A Lesson Is Learned But The Damage Is Irreversible (ALILBTDII) is a webcomic drawn by David Hellman and written by Dale Beran. Ted Rall described the comic as "explor[ing] the limits of pessimism and fatal consequence in a universe that would be difficult to imagine on the printed page." David and Dale are the primary characters, although they do not appear in every episode, and there is a small cast of real-life supporting characters, including schoolfriend/mad scientist Paul, Dale's sister Sally, and David's mother, Debby Hellman (who dated the Devil in one strip).

Dale and David, who met at The Park School of Baltimore in ninth grade, published the first strip on July 15, 2004, and since then have produced more than 40 strips. New episodes appeared with varying frequency, sometimes weekly, monthly, or occasionally after a two-month hiatus. The comic was officially "on hiatus" from September 2006 to December 10, 2012, two more comics followed that hiatus and the last update to the comic was in 2013.

== Content ==

Characters, many introduced for just one strip, are often surreal and imaginative, as with a wise yeti or breakdancing giants. Fantastical characters, often exhibiting magical or anthropomorphic qualities, include intelligent robots, cute woodland animals, and dogs.

The plots are erratic. Most episodes seemingly begin in surreal realms and hardly leave; others take root in reality. Real-world Dale beats up all the monks in a Buddhist monastery, whereupon a group of Shaolin monks seek revenge; these events span two episodes. The first 35 episodes maintain almost no continuity between strips. The few recurring characters often change appearance (especially facial hair) from strip to strip.

March 4, 2006 saw a change in direction for the comic; the first 35 strips, dating back to 2004, were retrospectively grouped as "Series One," and all episodes since have been released as part of "Series Two". While the comics of the first series generally featured the non-continuous adventures of the authors, the second series consists of loosely connected storylines with each new strip generally having some connection to previous episodes – either by following characters through more than one strip, introducing characters with a connection to others already featured or by making tangential references ("The Earthbound Clouds" pictures both the mice of the previous strip, and Kitestring's girlfriend in the next strip, without either impacting on the storyline). Prior to the hiatus, David and Dale were not featured in a Series Two comic. This changed with "I Name Thee Annihilator" in which both characters were featured in a comic similar to the style of those in Series One.

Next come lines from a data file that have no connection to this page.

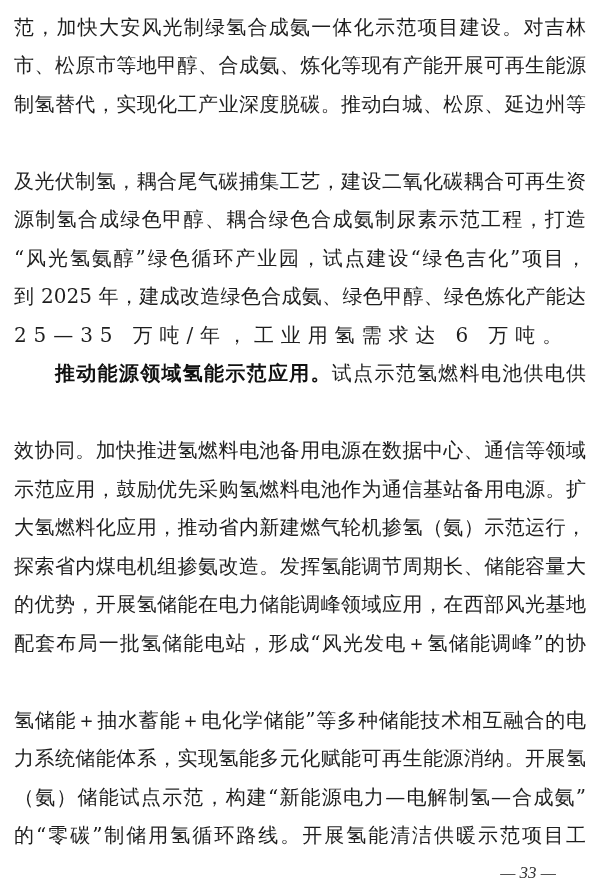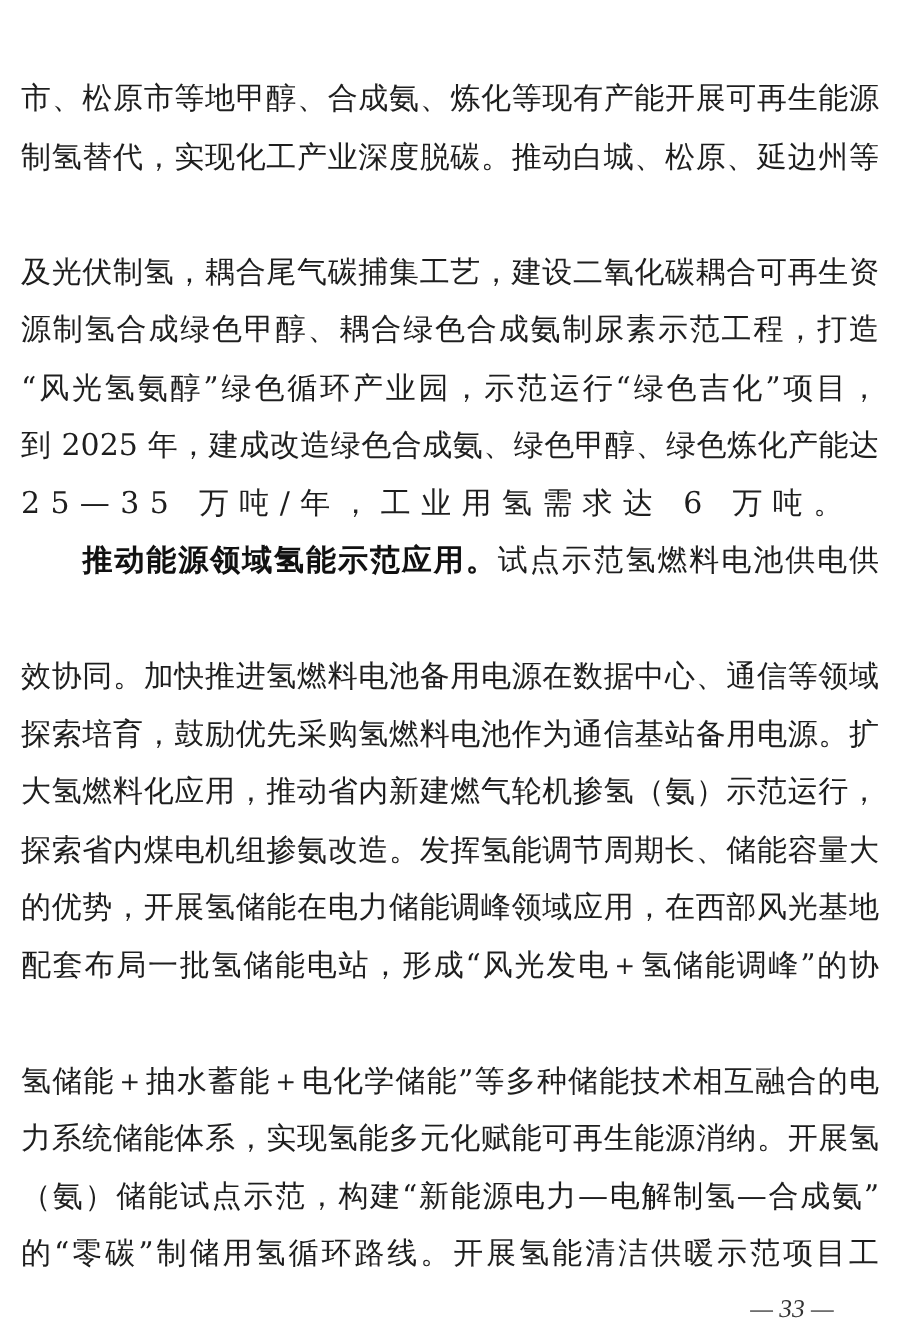--- a/index.html
+++ b/index.html
@@ -67,6 +67,7 @@
 
 <div class="page">
 
+  <div class="line" style="top:12px">范，加快大安风光制绿氢合成氨一体化示范项目建设。对吉林</div>
   <div class="line" style="top:50px">市、松原市等地甲醇、合成氨、炼化等现有产能开展可再生能源</div>
   <div class="line" style="top:89px">制氢替代，实现化工产业深度脱碳。推动白城、松原、延边州等</div>
   <div class="line" style="top:166px">及光伏制氢，耦合尾气碳捕集工艺，建设二氧化碳耦合可再生资</div>

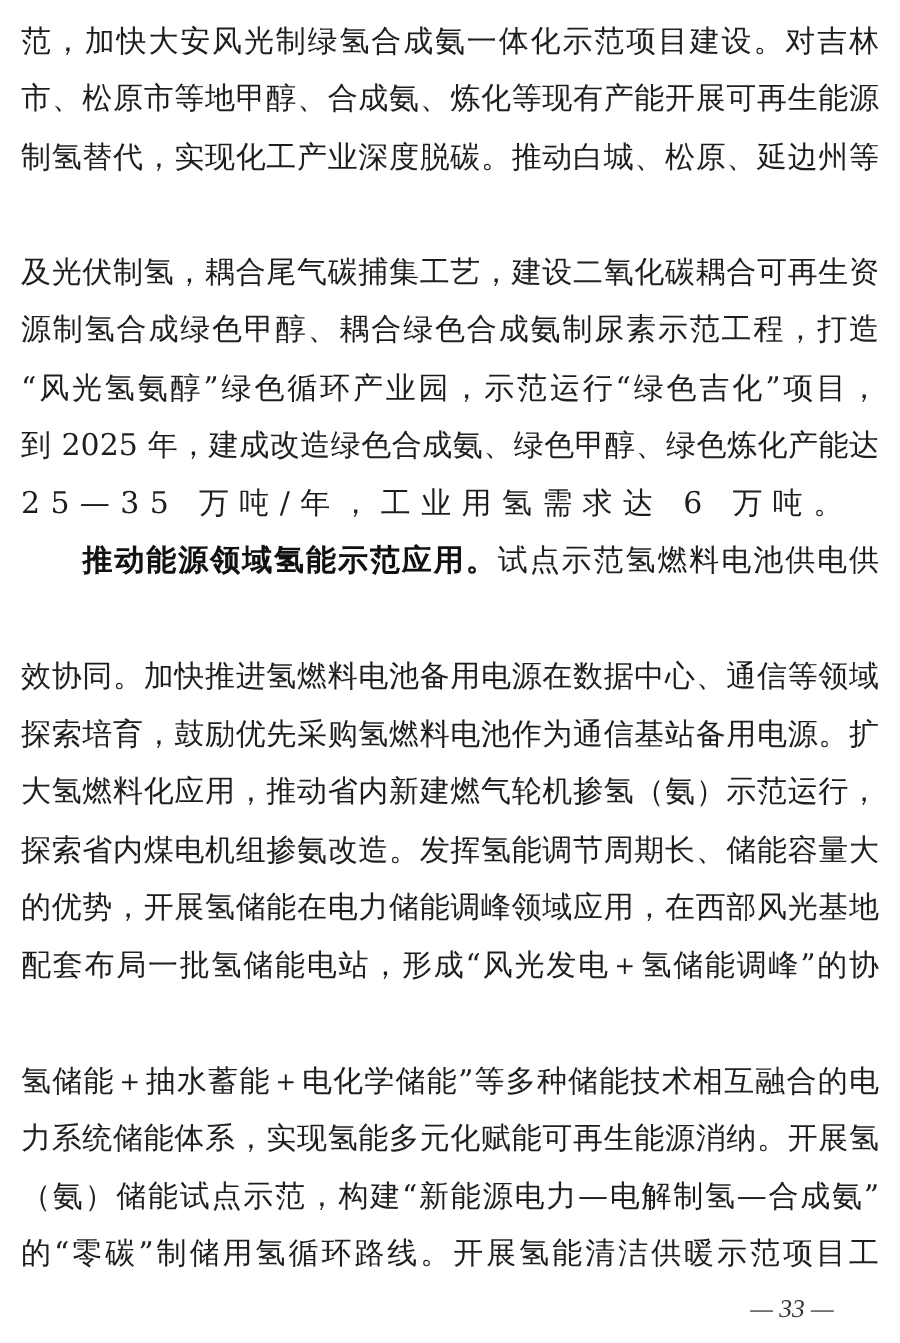--- a/index.html
+++ b/index.html
@@ -72,7 +72,7 @@
   <div class="line" style="top:89px">制氢替代，实现化工产业深度脱碳。推动白城、松原、延边州等</div>
   <div class="line" style="top:166px">及光伏制氢，耦合尾气碳捕集工艺，建设二氧化碳耦合可再生资</div>
   <div class="line" style="top:204px">源制氢合成绿色甲醇、耦合绿色合成氨制尿素示范工程，打造</div>
-  <div class="line" style="top:243px">“风光氢氨醇”绿色循环产业园，示范运行“绿色吉化”项目，</div>
+  <div class="line" style="top:243px">“风光氢氨醇”绿色循环产业园，试点建设“绿色吉化”项目，</div>
   <div class="line" style="top:281px">到 2025 年，建成改造绿色合成氨、绿色甲醇、绿色炼化产能达</div>
   <div class="line last" style="top:320px">25—35 万吨/年，工业用氢需求达 6 万吨。</div>
 

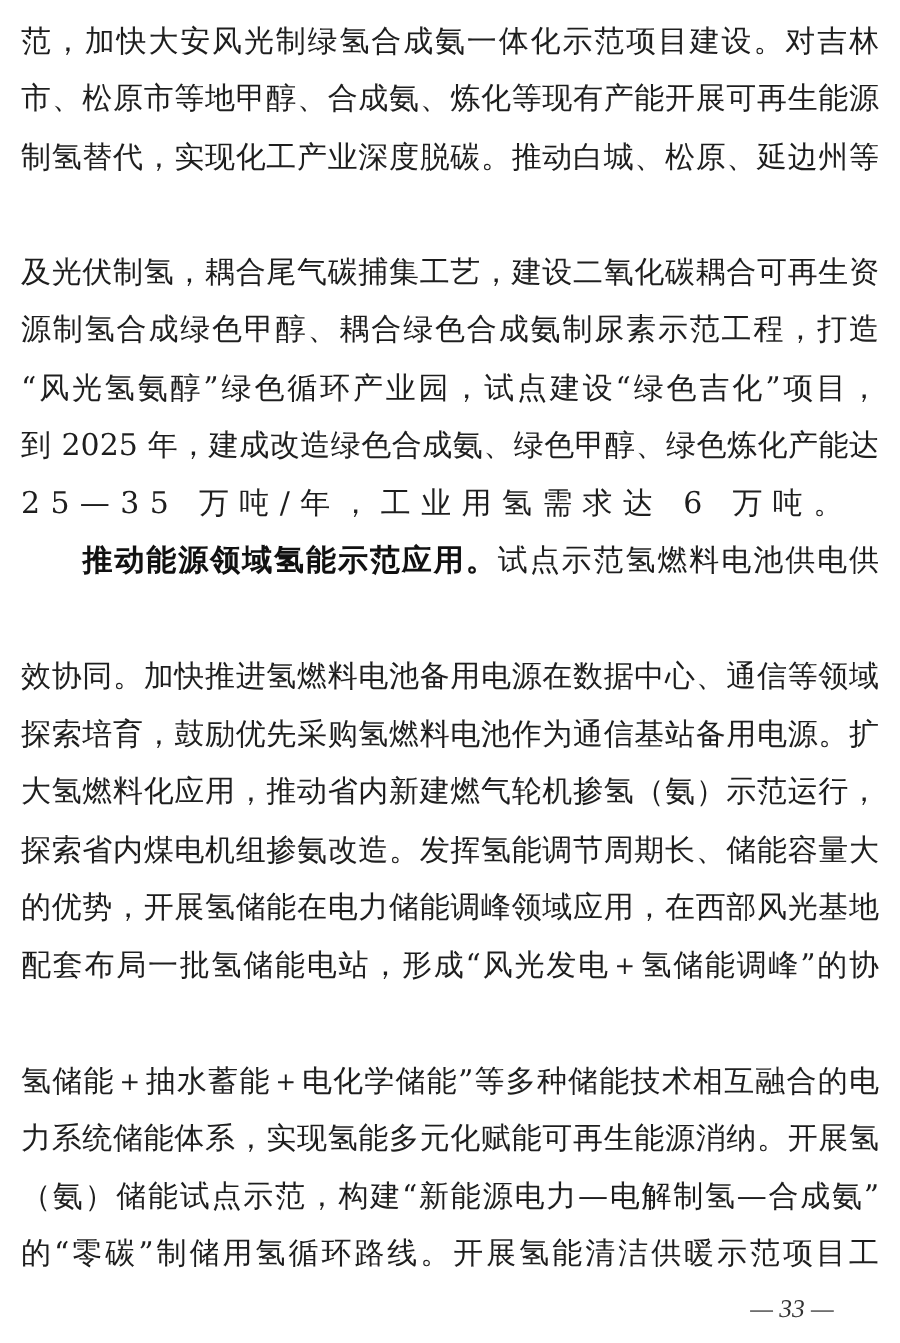--- a/index.html
+++ b/index.html
@@ -78,7 +78,7 @@
 
   <div class="line indent" style="top:358px"><span class="heading-run">推动能源领域氢能示范应用。</span><span>试点示范氢燃料电池供电供</span></div>
   <div class="line" style="top:435px">效协同。加快推进氢燃料电池备用电源在数据中心、通信等领域</div>
-  <div class="line" style="top:474px">探索培育，鼓励优先采购氢燃料电池作为通信基站备用电源。扩</div>
+  <div class="line" style="top:474px">示范应用，鼓励优先采购氢燃料电池作为通信基站备用电源。扩</div>
   <div class="line" style="top:512px">大氢燃料化应用，推动省内新建燃气轮机掺氢（氨）示范运行，</div>
   <div class="line" style="top:551px">探索省内煤电机组掺氨改造。发挥氢能调节周期长、储能容量大</div>
   <div class="line" style="top:589px">的优势，开展氢储能在电力储能调峰领域应用，在西部风光基地</div>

The strips are linked by recurrent themes and styles of visual play, although the specific art style varies considerably from strip to strip, and sometimes even from panel to panel. The styles range from the intricately detailed to cartoonishly simple, and apply subtle, medium-specific artistic devices, as in episodes 18 and 31. The strips usually have more than ten panels, although sometimes there is only one or no panels at all. The paneled structure frequently breaks down as panels overlap or bleed color, lines and characters into one another. Hellman drew the comic entirely on a computer, using Photoshop with a WACOM tablet.

== Response ==

A Lesson Is Learned But The Damage Is Irreversible won the 2005 Web Cartoonists' Choice Award for Outstanding Layout. In 2006 it won Outstanding Layout again, as well as Outstanding Use of Color and Outstanding Artist.

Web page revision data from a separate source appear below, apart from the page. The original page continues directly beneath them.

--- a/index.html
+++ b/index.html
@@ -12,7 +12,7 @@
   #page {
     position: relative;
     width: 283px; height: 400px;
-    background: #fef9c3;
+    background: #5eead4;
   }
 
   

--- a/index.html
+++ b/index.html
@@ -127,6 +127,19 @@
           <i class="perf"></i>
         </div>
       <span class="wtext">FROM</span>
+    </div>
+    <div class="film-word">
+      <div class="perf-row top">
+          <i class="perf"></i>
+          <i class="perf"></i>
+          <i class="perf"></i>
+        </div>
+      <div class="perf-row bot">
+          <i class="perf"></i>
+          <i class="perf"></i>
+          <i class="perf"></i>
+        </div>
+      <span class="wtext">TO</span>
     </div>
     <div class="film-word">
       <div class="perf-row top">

Reviewing the comic for The Webcomics Examiner, Joe Zabel described the comic as "shopping sprees of free association and mythic transcendence, peppered with sly, ironic commentary". Zabel said that "Beran has a flare for juxtaposing the otherworldly with the mundane" while "Hellman's graphic art seems ideally suited to depict Beran's reality-bending plots. His skillful draftsmanship keeps one foot firmly planted in contemporary reality, while his simple and loose rendering style and fluorescent color schemes effortlessly usher us away from this reality into a higher realm." The Webcomics Examiner named ALILBTDII one of the best webcomics of 2004 and of 2005.

In June 2006, Hellman And Beran were interviewed in the book Attitude 3: The New Subversive Online Cartoonists, edited by Ted Rall.